I am grateful for all the people in my life who care about how I’m doing as my foot heals from a metatarsal stress fracture, which I incurred on July 31, 2015. I’m grateful. I really am. But I’m having a more and more difficult time answering questions about my recovery (or lack thereof). What I say, on a good day: “It’s getting there . . .” What I say on most days: “I have no idea” usually accompanied by some kind of shrug. This isn’t what my friends and family want to hear. This isn’t what most people want to hear. It’s definitely not what I would want to hear. There aren’t words for how badly I wish I could answer otherwise.
Lately, I wonder if I’ll ever be able to run again.
It’s been 9 & a half weeks. I can’t remember what if felt like to be able to walk without a limp let alone do anything else. Running feels impossibly far away. I see photos of myself from the Big Sur marathon, and I wonder who that person is (or was) and where she went. Why did she have to leave? Who am I without her? I catch a glimpse at the “run” badge on my RoadID and feel like an impostor. I read updates from my friends who are gearing up for their fall marathons, and I resent them for being able to do something that I can’t, for reminding me of my limitations. Then I get mad at myself for my resentment–these are my friends, after all. And what kind of friend resents her friends for doing what they enjoy? I miss being outside. I miss racing. I miss sweating. I miss all of it.

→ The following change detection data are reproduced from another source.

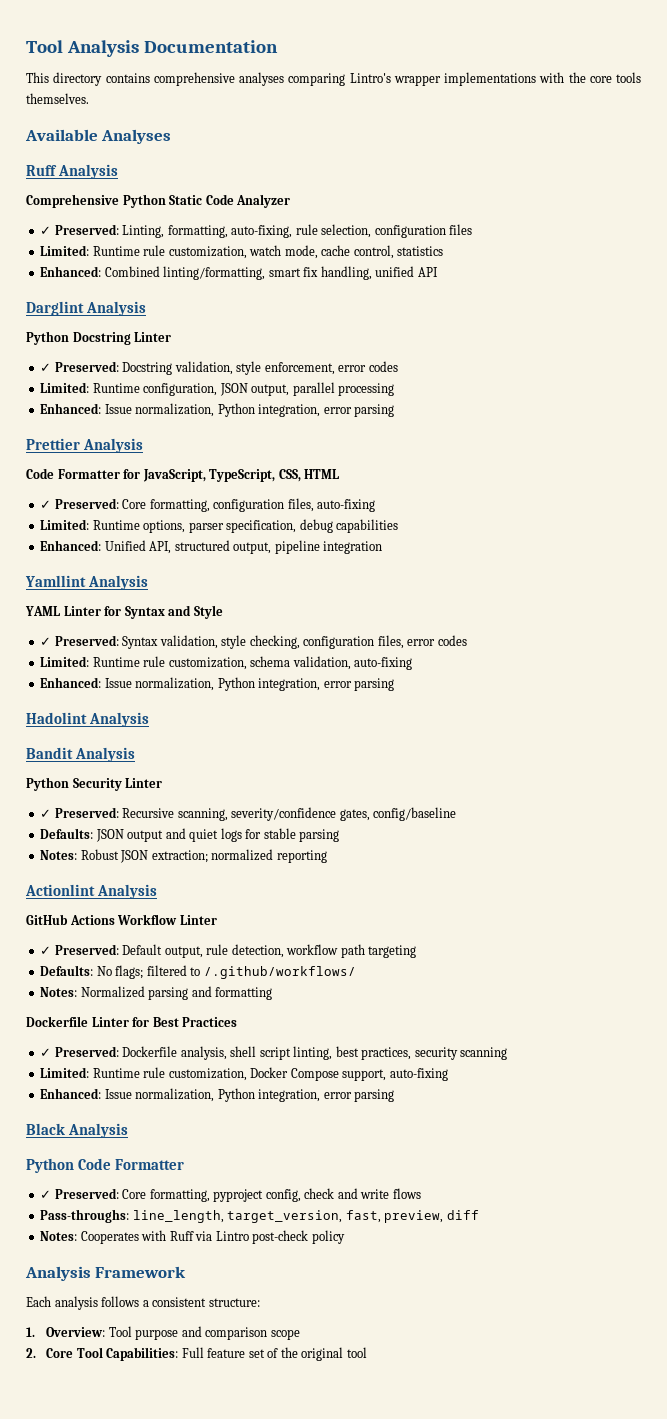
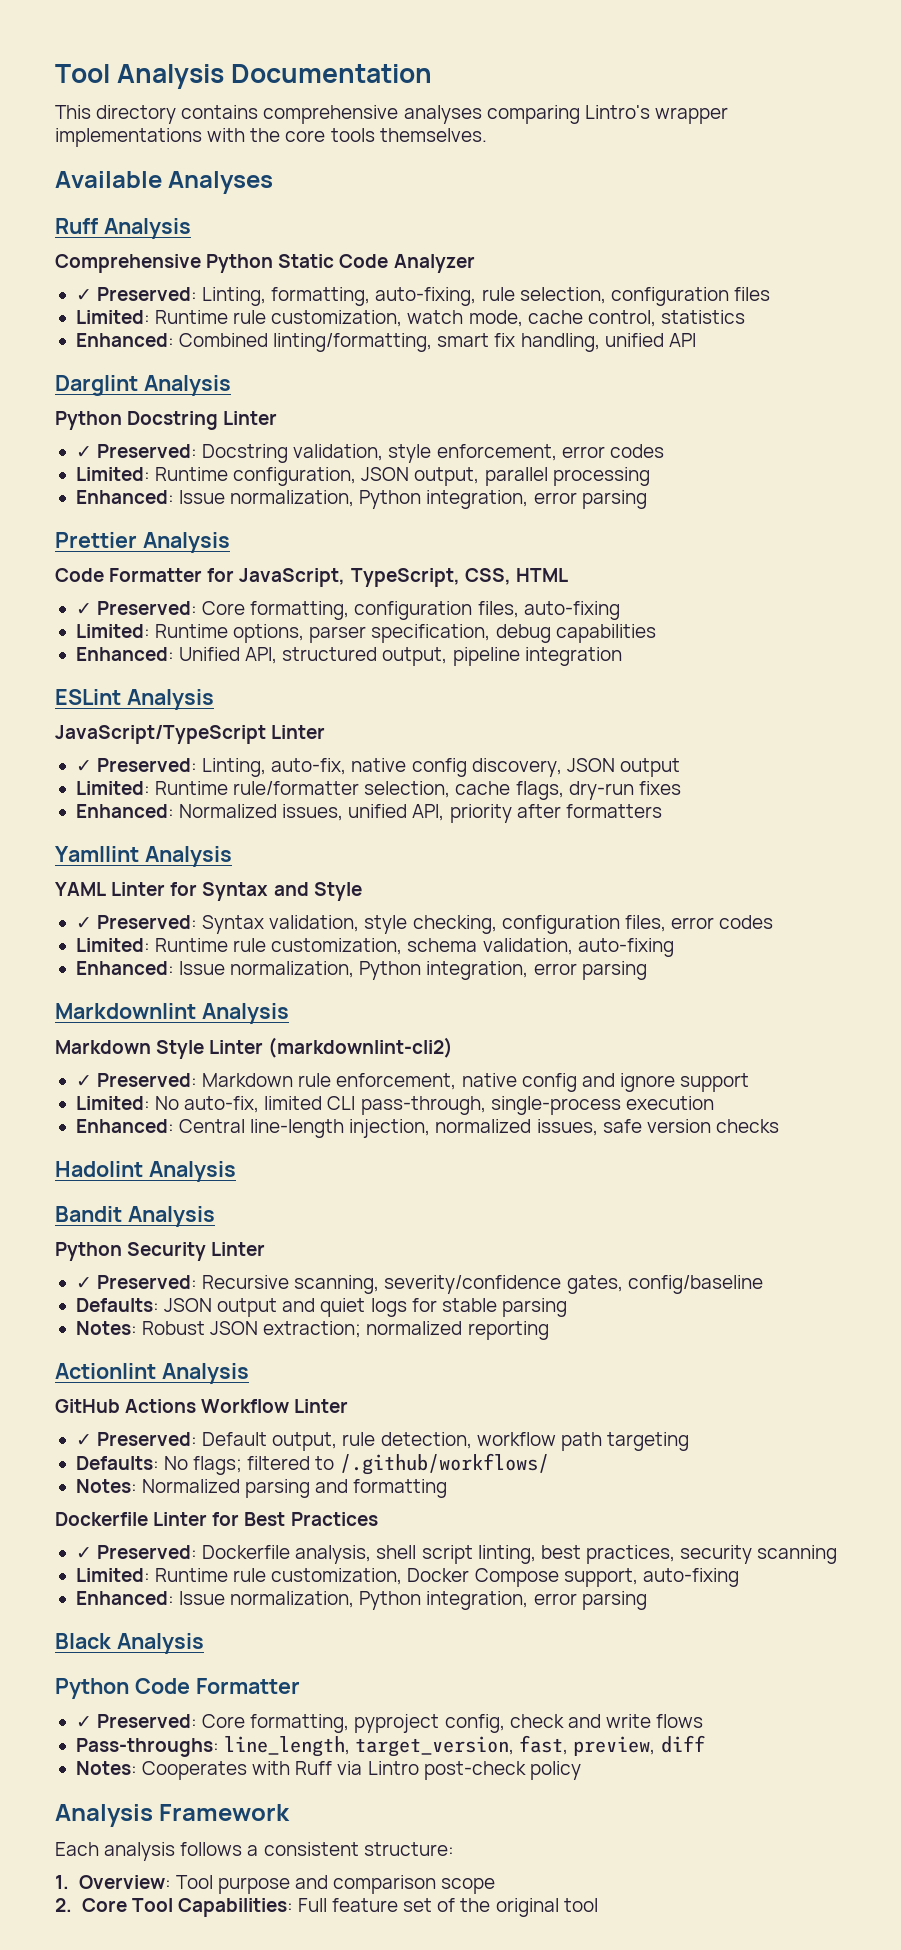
+ ESLint Analysis
+ JavaScript/TypeScript Linter
+ ✓ Preserved: Linting, auto-fix, native config discovery, JSON output
+ Limited: Runtime rule/formatter selection, cache flags, dry-run fixes
+ Enhanced: Normalized issues, unified API, priority after formatters
+ Markdownlint Analysis
+ Markdown Style Linter (markdownlint-cli2)
+ ✓ Preserved: Markdown rule enforcement, native config and ignore support
+ Limited: No auto-fix, limited CLI pass-through, single-process execution
+ Enhanced: Central line-length injection, normalized issues, safe version checks

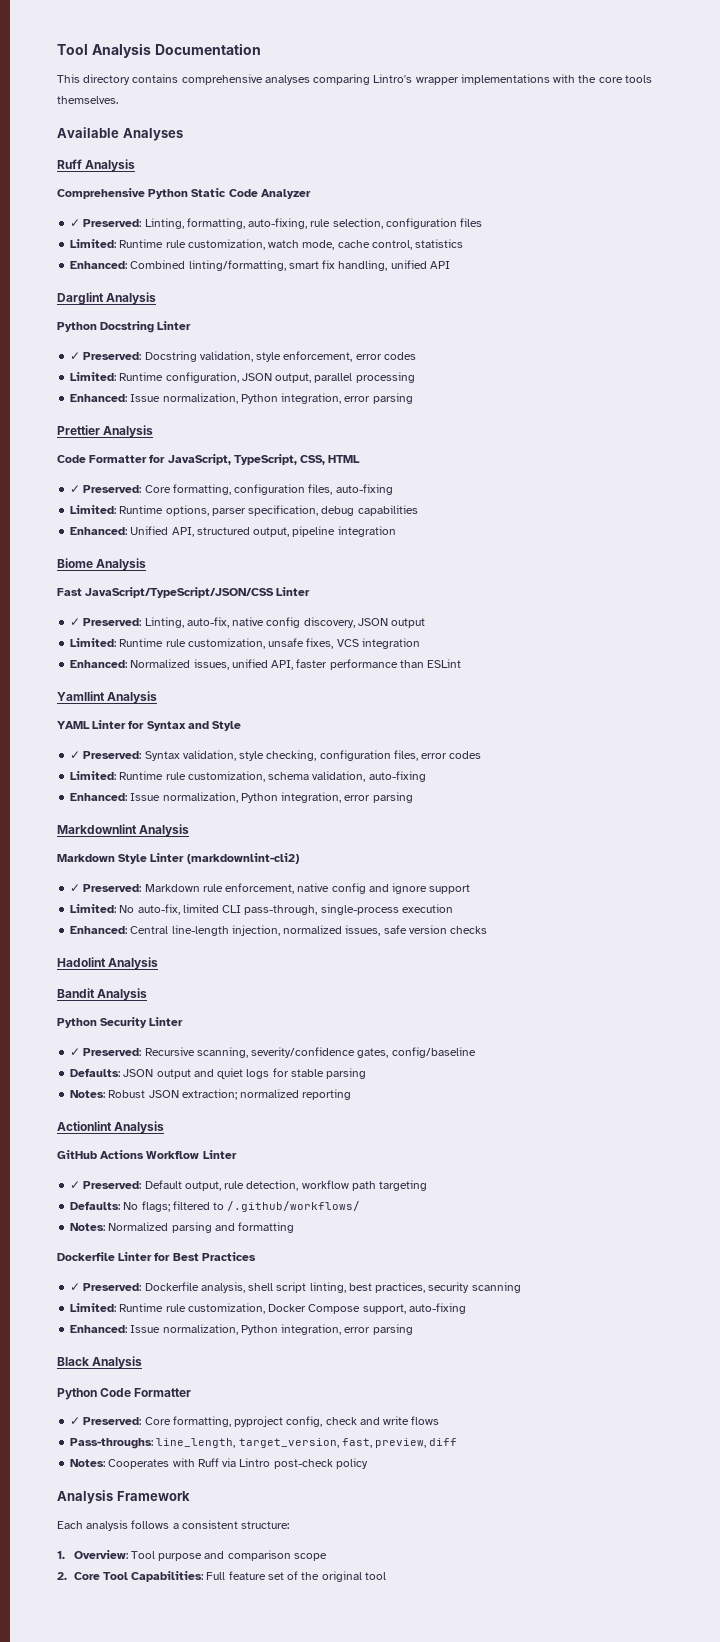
- ESLint Analysis
- JavaScript/TypeScript Linter
+ Biome Analysis
+ Fast JavaScript/TypeScript/JSON/CSS Linter
- Limited: Runtime rule/formatter selection, cache flags, dry-run fixes
+ Limited: Runtime rule customization, unsafe fixes, VCS integration
- Enhanced: Normalized issues, unified API, priority after formatters
+ Enhanced: Normalized issues, unified API, faster performance than ESLint

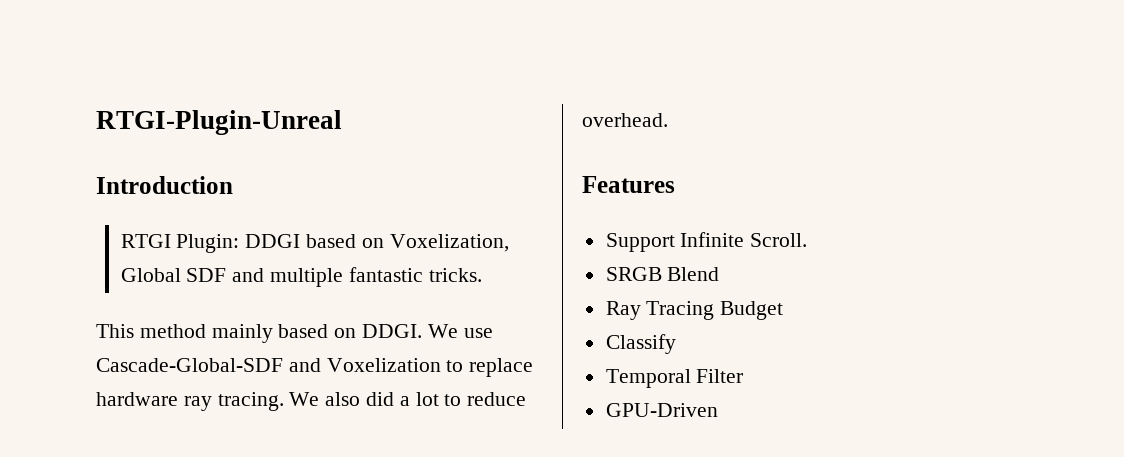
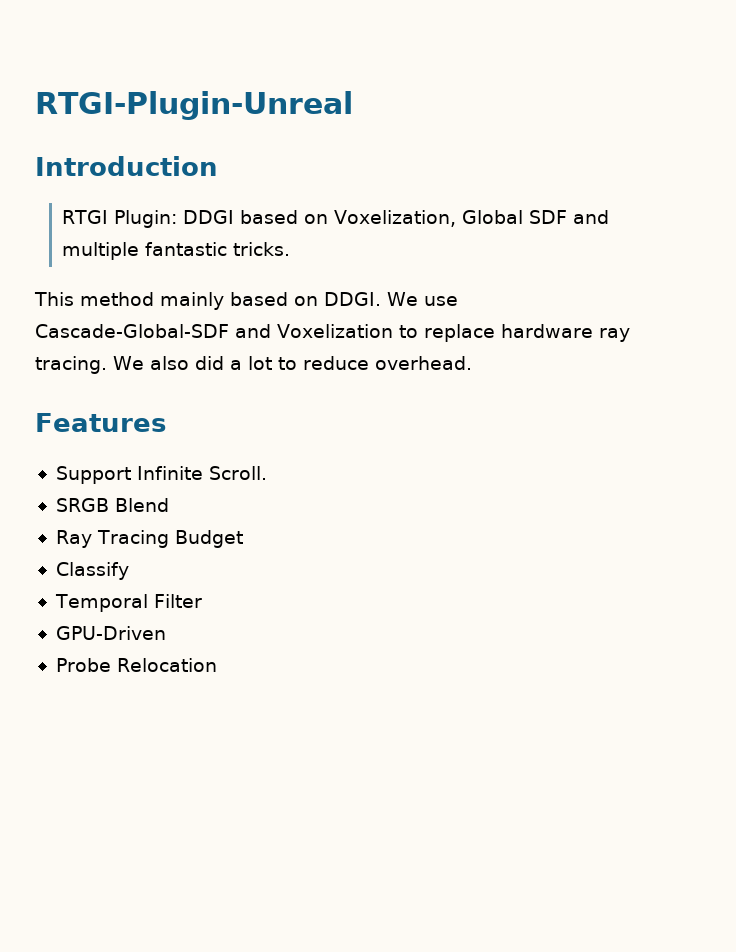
+ Probe Relocation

I’ve been following my doctor’s orders. I’ve been conservative. I’ve stayed off my foot as much as I can and then some. I have given up my fall racing calendar. I have given up walking my dog. I have given up riding my bike. I have given up going to the store for myself. I don’t walk anymore; I drive or get rides pretty much everywhere. I’ve given up cutting the grass for myself. Doing any kind of yard work. Standing in class. Wearing actual shoes. I’ve been taking Vitamin D, Horsetail, Calcium & Magnesium, Symphytum Officinale, and the usual multivitamin, joint supplement, & Omega 3. It occurred to me yesterday that I could probably just skip food with breakfast and be fine with all these stupid pills. But they are supposed to help. All of these things are supposed to help.
And yet, here I am. It’s been 9 & a half weeks. WHY ISN’T IT BETTER? What else do I have to do? What other sacrifices can I possibly make? Of what else can I possibly let go? As if there’s some magic spell or curse that could be broken if only I knew the right fix. Would that it could be so.
I send this out into the world in part as an attempt to purge these feelings and send the negativity as far from me as possible. I also send it out in an attempt to be honest with myself and others. I am trying to be patient with myself and my limitations, but it’s hard.